- The Washington Times - Sunday, March 3, 2002

An appeal to Congress and more than 150,000 signatures have failed to persuade an advisory panel to support a postage stamp honoring a heroic Marine sergeant who died at Iwo Jima after taking out an enemy installation.
Gunnery Sgt. "Manila John" Basilone was the only enlisted Marine in World War II to receive the Purple Heart, the Navy Cross and the Medal of Honor.
"John Basilone was a hero in the truest sense of the word," said Rep. Bill Pascrell Jr., New Jersey Democrat, who convinced 29 other House members to introduce a bill pressuring the Citizens' Stamp Advisory Committee to recommend a stamp with Sgt. Basilone's picture on it.
"I can't believe that in this climate of patriotism, we can't even get recognition," said Jordan A. Jaffee, a member of the John Basilone Detachment of the Marine Corps League.
So, 57 years after the Italian-American Marine was killed on Iwo Jima, a silent vigil was held in Marine Corps League detachments and in American Legion and Veterans of Foreign Wars halls across the nation. Flags were lowered to half-mast in Quantico, Va.,Brunswick, Ohio,andNew Jersey.
On the evening of Feb. 19, U.S. representatives, senators, Rolling Thunder members, the Prince William County Board of Supervisors and Marine generals and commandants attended a ceremony at American Legion Post 139 in Arlington to honor the memory of Sgt. Basilone.
John Basilone was born in 1916 in Buffalo, N.Y., one of 10 children of Salvatore and Dora Basilone. Reared and educated in Raritan, N.J., he gained local attention as a light-heavyweight boxer.
He enlisted in the Army when he was 18 and served in the Philippines, where he picked up the nickname "Manila John." He was honorably discharged in 1937, but, anticipating World War II, he enlisted in the Marines in July 1940.
On Oct. 24-25, 1942, Sgt. Basilone was in charge of two sections of heavy machine guns defending a narrow pass to Henderson Airfield on Guadalcanal in the Solomon Islands. Although vastly outnumbered, he and his fellow Marines checked the assault by the Japanese.
For that, Sgt. Basilone was awarded the Medal of Honor and sent back to the states to appear at war-bond rallies. He toured the country and met Hollywood starlets. His picture made the cover of Life magazine.
But Sgt.

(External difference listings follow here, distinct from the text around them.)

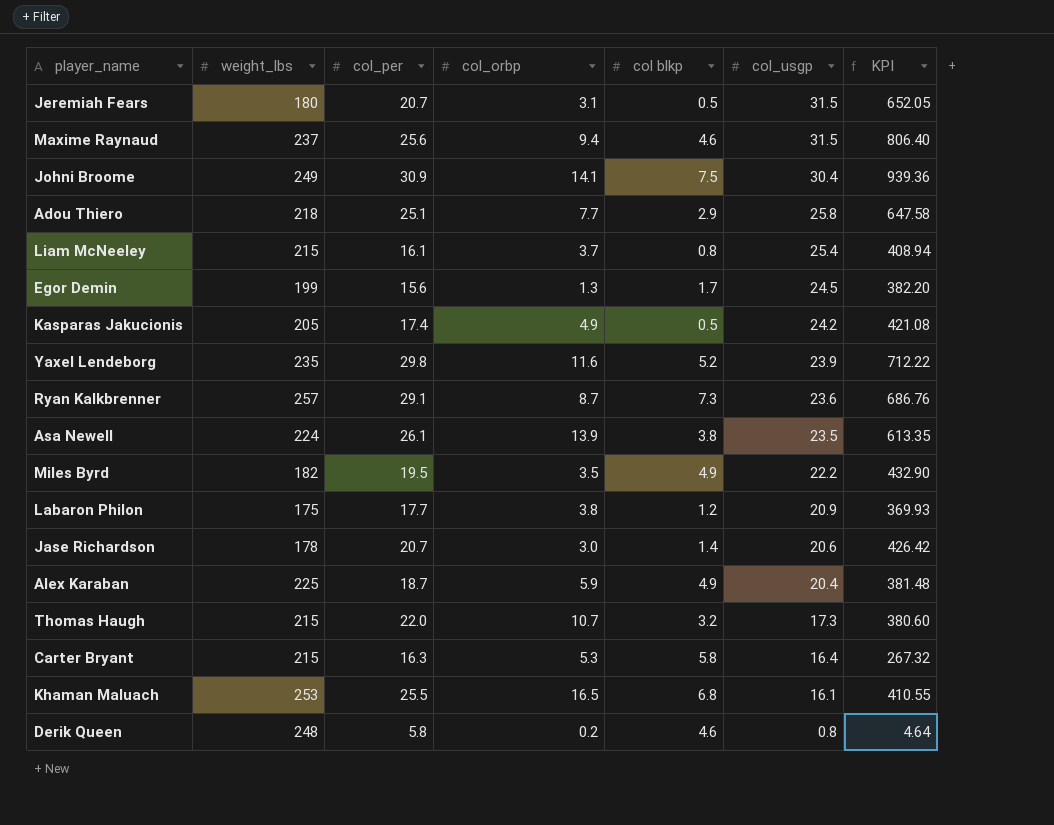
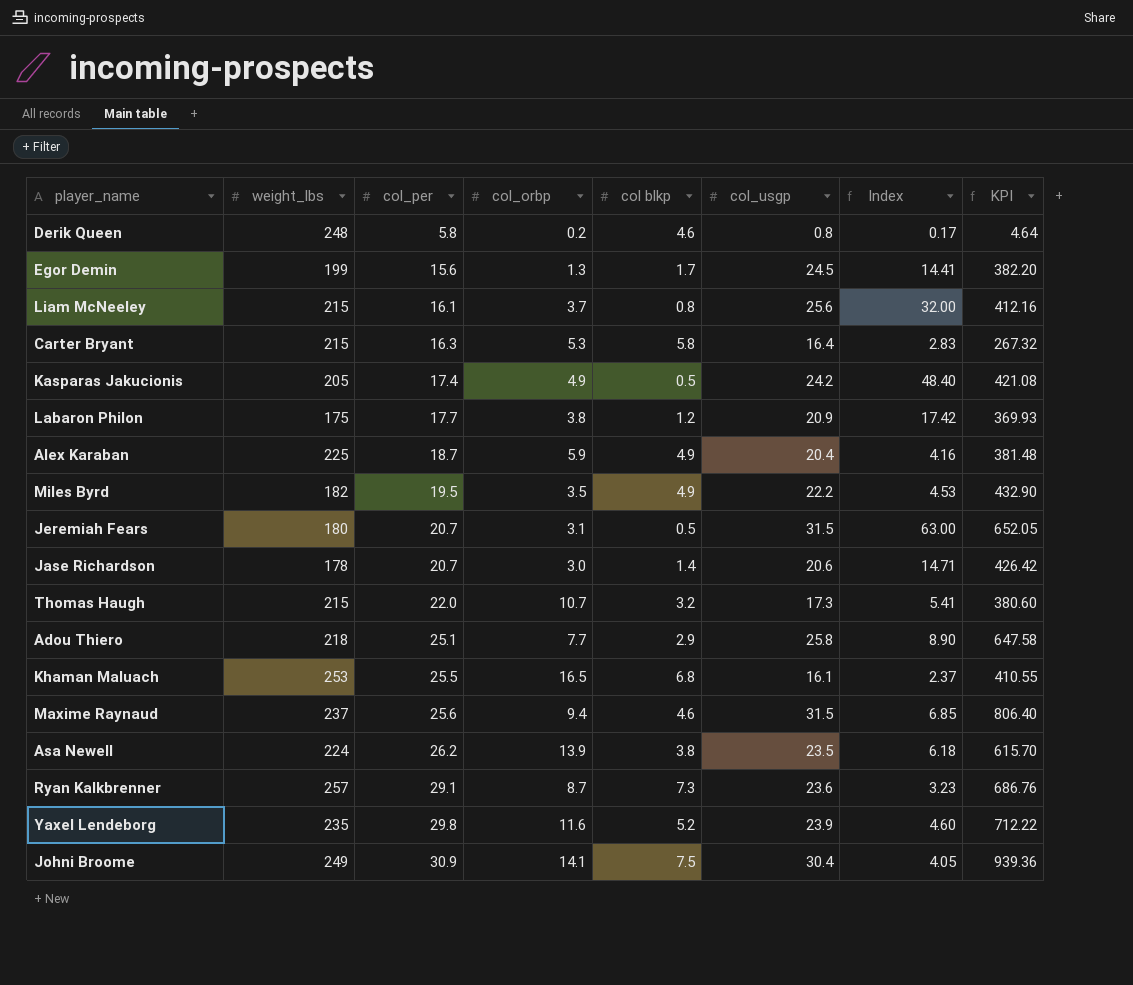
row order: col_usgp descending -> col_per ascending
column Index | formula: none -> [col_usgp] / [col blkp]
Liam McNeeley | col_usgp: 25.4 -> 25.6
Liam McNeeley | KPI: 408.94 -> 412.16
Asa Newell | col_per: 26.1 -> 26.2
Asa Newell | KPI: 613.35 -> 615.70

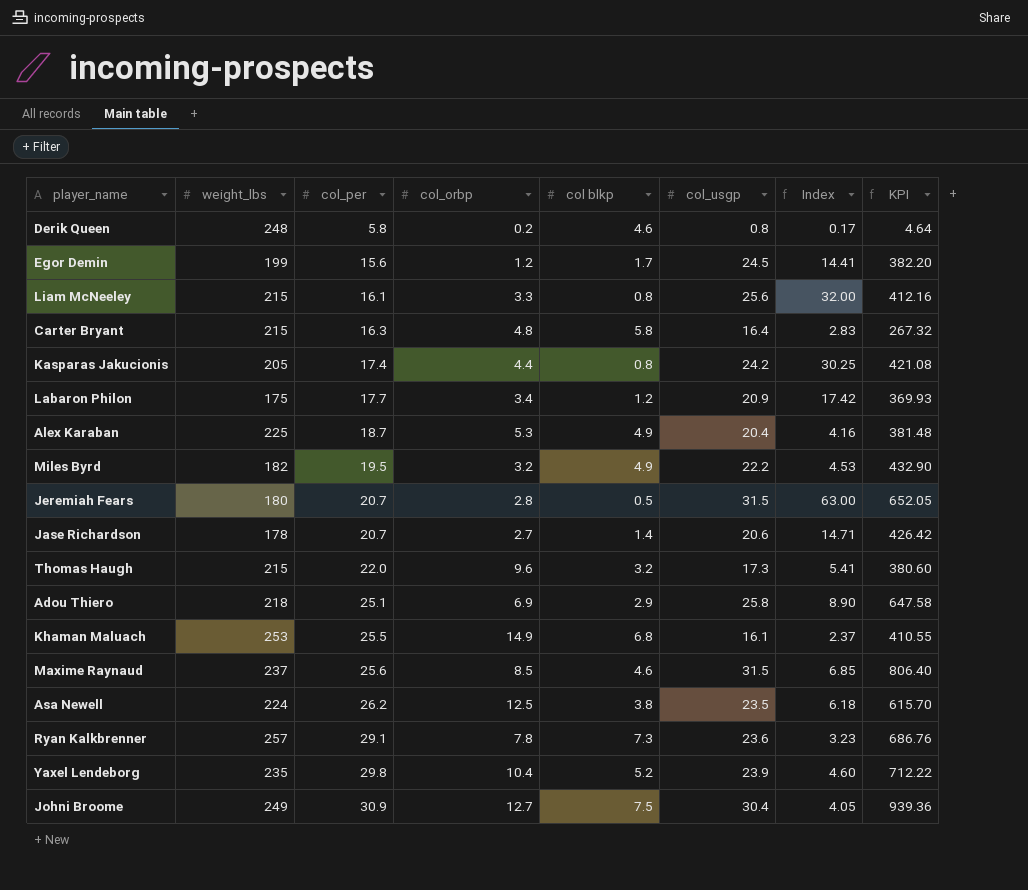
Egor Demin | col_orbp: 1.3 -> 1.2
Liam McNeeley | col_orbp: 3.7 -> 3.3
Carter Bryant | col_orbp: 5.3 -> 4.8
Kasparas Jakucionis | col_orbp: 4.9 -> 4.4
Kasparas Jakucionis | col blkp: 0.5 -> 0.8
Kasparas Jakucionis | Index: 48.40 -> 30.25
Labaron Philon | col_orbp: 3.8 -> 3.4
Alex Karaban | col_orbp: 5.9 -> 5.3
Miles Byrd | col_orbp: 3.5 -> 3.2
Jeremiah Fears | col_orbp: 3.1 -> 2.8
Jase Richardson | col_orbp: 3.0 -> 2.7
Thomas Haugh | col_orbp: 10.7 -> 9.6
Adou Thiero | col_orbp: 7.7 -> 6.9
Khaman Maluach | col_orbp: 16.5 -> 14.9
Maxime Raynaud | col_orbp: 9.4 -> 8.5
Asa Newell | col_orbp: 13.9 -> 12.5
Ryan Kalkbrenner | col_orbp: 8.7 -> 7.8
Yaxel Lendeborg | col_orbp: 11.6 -> 10.4
Johni Broome | col_orbp: 14.1 -> 12.7

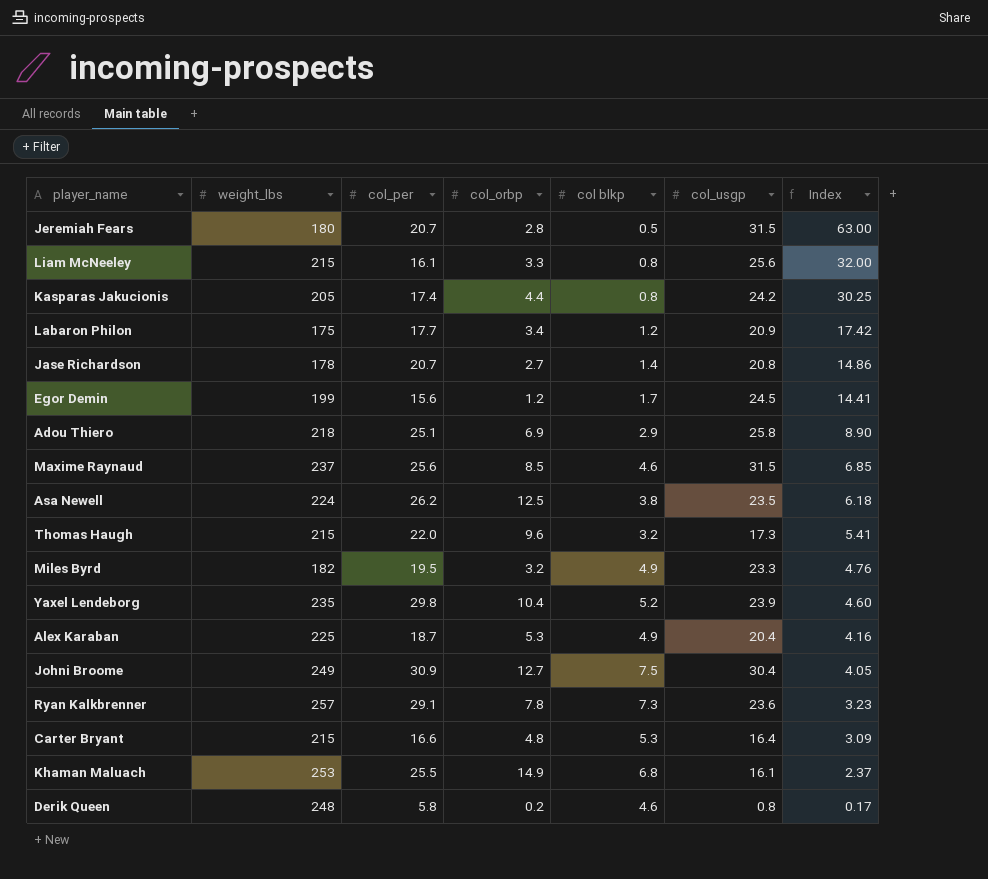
row order: col_per ascending -> Index descending
column KPI | formula: [col_per] * [col_usgp] -> none
Jase Richardson | col_usgp: 20.6 -> 20.8
Jase Richardson | Index: 14.71 -> 14.86
Miles Byrd | col_usgp: 22.2 -> 23.3
Miles Byrd | Index: 4.53 -> 4.76
Carter Bryant | col_per: 16.3 -> 16.6
Carter Bryant | col blkp: 5.8 -> 5.3
Carter Bryant | Index: 2.83 -> 3.09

Basilone was unsatisfied back home and volunteered to return to combat, ending up at Iwo Jima. Under heavy artillery fire on Feb. 19, 1944, he singlehandedly took out an enemy blockhouse. Minutes later, he and four others in his platoon died in an artillery blast.
Sgt. Basilone was posthumously awarded the Navy Cross and Purple Heart, making him the only enlisted Marine in World War II to receive all three medals. His body later was reburied at Arlington National Cemetery.
A life-size bronze statue depicting him in battle dress and cradling a machine gun was erected years later in Raritan, his hometown.
A few years ago, Mr. Pascrell took up the cause, working closely with the National Italian-American Foundation, the Order of Sons of Italy of America, and veterans and Marine organizations to persuade the 13-member Citizens' Stamp Advisory Committee to issue a "Manila John" stamp.
Failing to get a positive response, Mr. Pascrell rounded up co-signers and introduced a bill last year specifying that the committee "should recommend to the postmaster general" that a commemorative stamp be issued honoring Sgt. Basilone.